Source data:
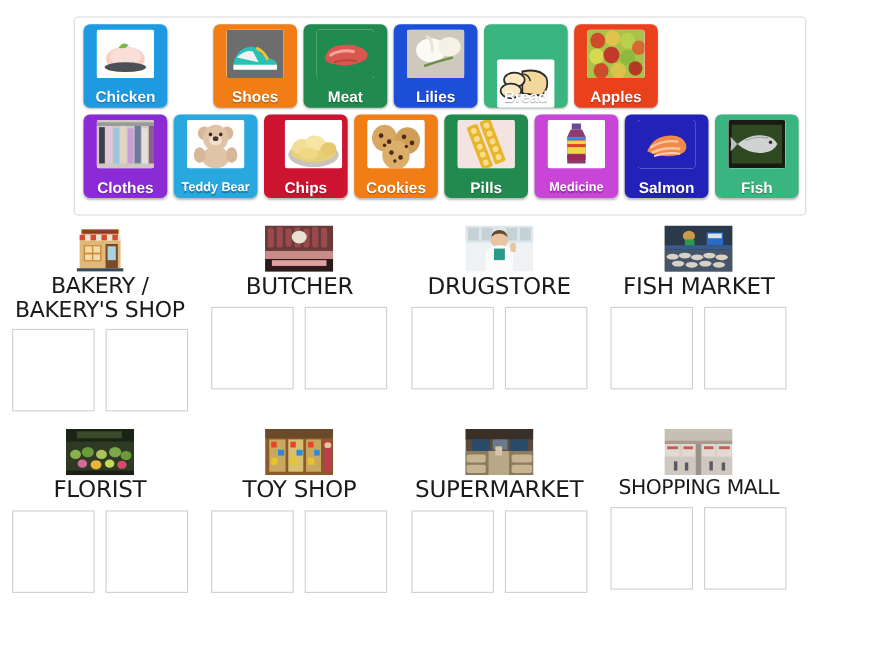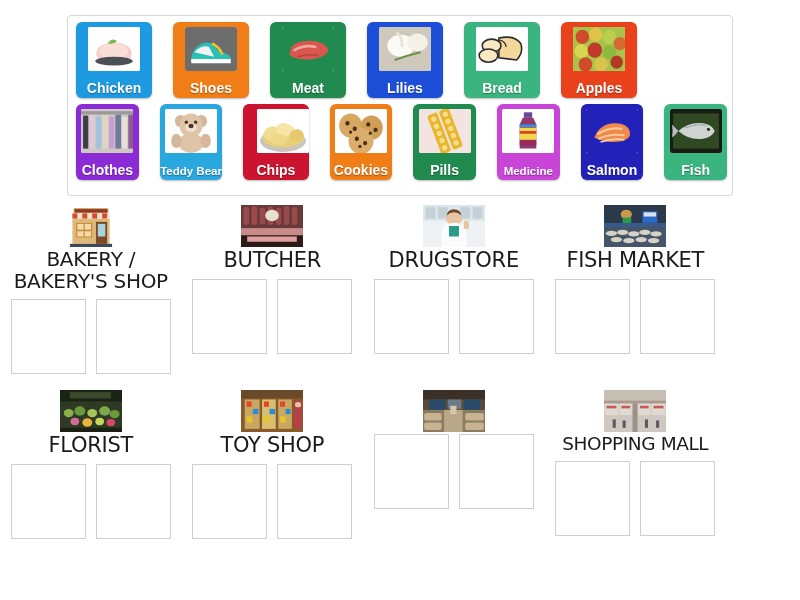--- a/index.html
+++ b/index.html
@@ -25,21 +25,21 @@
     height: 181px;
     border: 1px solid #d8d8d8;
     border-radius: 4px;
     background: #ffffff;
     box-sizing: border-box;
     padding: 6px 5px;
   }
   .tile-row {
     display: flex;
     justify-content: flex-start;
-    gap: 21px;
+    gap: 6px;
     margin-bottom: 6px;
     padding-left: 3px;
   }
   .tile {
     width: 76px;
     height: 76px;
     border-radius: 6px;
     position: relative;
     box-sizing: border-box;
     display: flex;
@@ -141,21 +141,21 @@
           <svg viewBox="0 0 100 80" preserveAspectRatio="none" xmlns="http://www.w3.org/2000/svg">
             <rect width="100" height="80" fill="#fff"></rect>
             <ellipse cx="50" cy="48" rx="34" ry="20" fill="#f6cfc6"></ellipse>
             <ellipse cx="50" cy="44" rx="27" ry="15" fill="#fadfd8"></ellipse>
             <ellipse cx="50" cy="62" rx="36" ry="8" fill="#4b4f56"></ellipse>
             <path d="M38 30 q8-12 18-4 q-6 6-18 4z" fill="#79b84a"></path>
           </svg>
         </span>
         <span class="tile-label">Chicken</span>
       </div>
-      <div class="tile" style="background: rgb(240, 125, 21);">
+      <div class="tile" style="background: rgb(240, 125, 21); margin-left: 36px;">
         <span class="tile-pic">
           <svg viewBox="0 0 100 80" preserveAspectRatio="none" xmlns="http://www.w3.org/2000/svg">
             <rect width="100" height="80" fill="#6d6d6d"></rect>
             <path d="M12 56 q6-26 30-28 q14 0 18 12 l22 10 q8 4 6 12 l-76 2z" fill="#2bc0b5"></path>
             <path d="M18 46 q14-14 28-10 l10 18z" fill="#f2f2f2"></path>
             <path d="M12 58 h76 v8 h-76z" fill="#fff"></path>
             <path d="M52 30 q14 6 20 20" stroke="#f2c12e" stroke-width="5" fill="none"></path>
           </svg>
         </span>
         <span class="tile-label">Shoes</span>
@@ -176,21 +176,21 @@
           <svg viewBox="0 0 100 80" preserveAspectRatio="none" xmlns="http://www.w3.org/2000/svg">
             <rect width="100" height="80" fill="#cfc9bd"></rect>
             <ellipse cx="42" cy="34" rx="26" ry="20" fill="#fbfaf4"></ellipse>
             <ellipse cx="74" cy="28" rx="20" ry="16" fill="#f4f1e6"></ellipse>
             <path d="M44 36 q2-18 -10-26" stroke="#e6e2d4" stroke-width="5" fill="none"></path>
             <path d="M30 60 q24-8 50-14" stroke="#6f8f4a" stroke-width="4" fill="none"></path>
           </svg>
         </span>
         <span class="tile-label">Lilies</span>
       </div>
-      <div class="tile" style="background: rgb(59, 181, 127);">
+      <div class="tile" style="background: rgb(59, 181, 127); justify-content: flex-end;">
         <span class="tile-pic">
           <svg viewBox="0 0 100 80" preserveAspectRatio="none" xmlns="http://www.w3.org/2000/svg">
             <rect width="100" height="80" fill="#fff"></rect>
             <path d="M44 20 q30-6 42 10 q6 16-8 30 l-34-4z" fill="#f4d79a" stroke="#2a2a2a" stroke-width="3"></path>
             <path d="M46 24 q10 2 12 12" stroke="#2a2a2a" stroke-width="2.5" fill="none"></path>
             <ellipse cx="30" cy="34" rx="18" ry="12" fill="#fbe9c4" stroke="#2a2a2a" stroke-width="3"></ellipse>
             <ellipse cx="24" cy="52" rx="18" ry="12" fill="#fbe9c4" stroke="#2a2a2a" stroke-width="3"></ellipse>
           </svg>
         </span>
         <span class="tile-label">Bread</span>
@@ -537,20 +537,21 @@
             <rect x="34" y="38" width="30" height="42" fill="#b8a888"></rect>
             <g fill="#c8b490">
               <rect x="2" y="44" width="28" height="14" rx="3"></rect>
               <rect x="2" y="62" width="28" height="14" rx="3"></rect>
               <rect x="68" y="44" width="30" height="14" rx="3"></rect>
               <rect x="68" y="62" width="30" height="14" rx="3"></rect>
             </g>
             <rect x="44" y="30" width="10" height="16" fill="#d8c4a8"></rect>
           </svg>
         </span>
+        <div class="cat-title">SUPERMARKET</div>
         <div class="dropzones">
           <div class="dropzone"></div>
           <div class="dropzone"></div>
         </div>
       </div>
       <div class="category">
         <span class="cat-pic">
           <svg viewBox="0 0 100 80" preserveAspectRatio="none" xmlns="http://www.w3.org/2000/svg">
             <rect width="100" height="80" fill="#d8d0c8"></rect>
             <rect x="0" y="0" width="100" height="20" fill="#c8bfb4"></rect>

**Task to complete**
Every line in the records above with the string "stroke" in it should be shown.

**Task result**
             <path d="M52 30 q14 6 20 20" stroke="#f2c12e" stroke-width="5" fill="none"></path>
             <path d="M44 36 q2-18 -10-26" stroke="#e6e2d4" stroke-width="5" fill="none"></path>
             <path d="M30 60 q24-8 50-14" stroke="#6f8f4a" stroke-width="4" fill="none"></path>
             <path d="M44 20 q30-6 42 10 q6 16-8 30 l-34-4z" fill="#f4d79a" stroke="#2a2a2a" stroke-width="3"></path>
             <path d="M46 24 q10 2 12 12" stroke="#2a2a2a" stroke-width="2.5" fill="none"></path>
             <ellipse cx="30" cy="34" rx="18" ry="12" fill="#fbe9c4" stroke="#2a2a2a" stroke-width="3"></ellipse>
             <ellipse cx="24" cy="52" rx="18" ry="12" fill="#fbe9c4" stroke="#2a2a2a" stroke-width="3"></ellipse>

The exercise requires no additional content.